Exercise aim
Please write out, exactly as they appear, the line containing "Yokuu Probiotische Toiletschuimexplosie" and every line after it to the end of the records, and nothing more.

"""

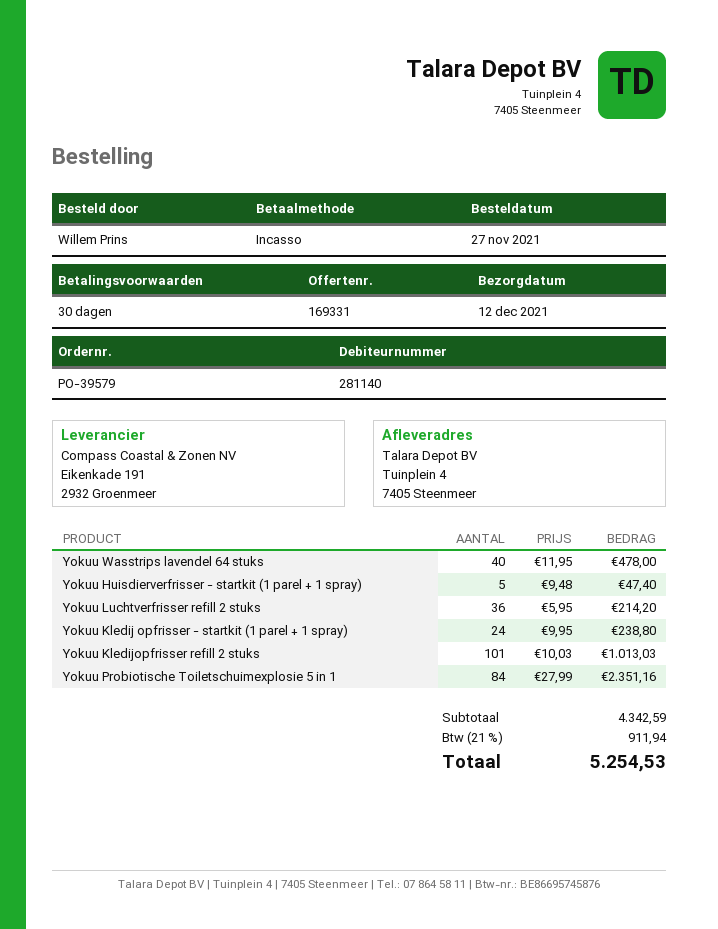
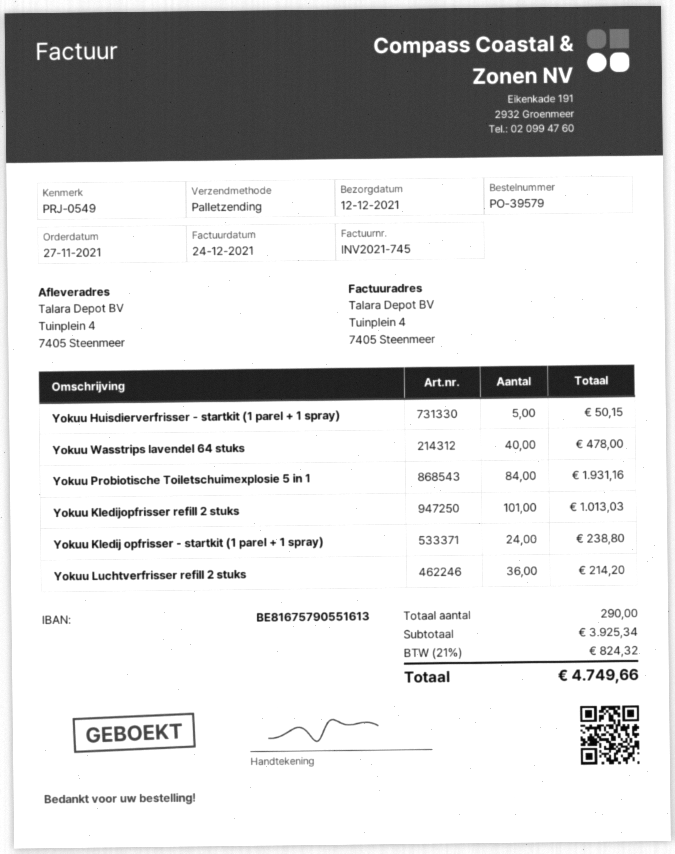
Yokuu Huisdierverfrisser - startkit (1 parel + 1 spray): 5 for 47.40 -> 5 for 50.15
Yokuu Probiotische Toiletschuimexplosie 5 in 1: 84 for 2351.16 -> 84 for 1931.16
subtotal: 4342.59 -> 3925.34
tax: 21% = 911.94 -> 21% = 824.32
total: 5254.53 -> 4749.66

"""

Written answer
Yokuu Probiotische Toiletschuimexplosie 5 in 1: 84 for 2351.16 -> 84 for 1931.16
subtotal: 4342.59 -> 3925.34
tax: 21% = 911.94 -> 21% = 824.32
total: 5254.53 -> 4749.66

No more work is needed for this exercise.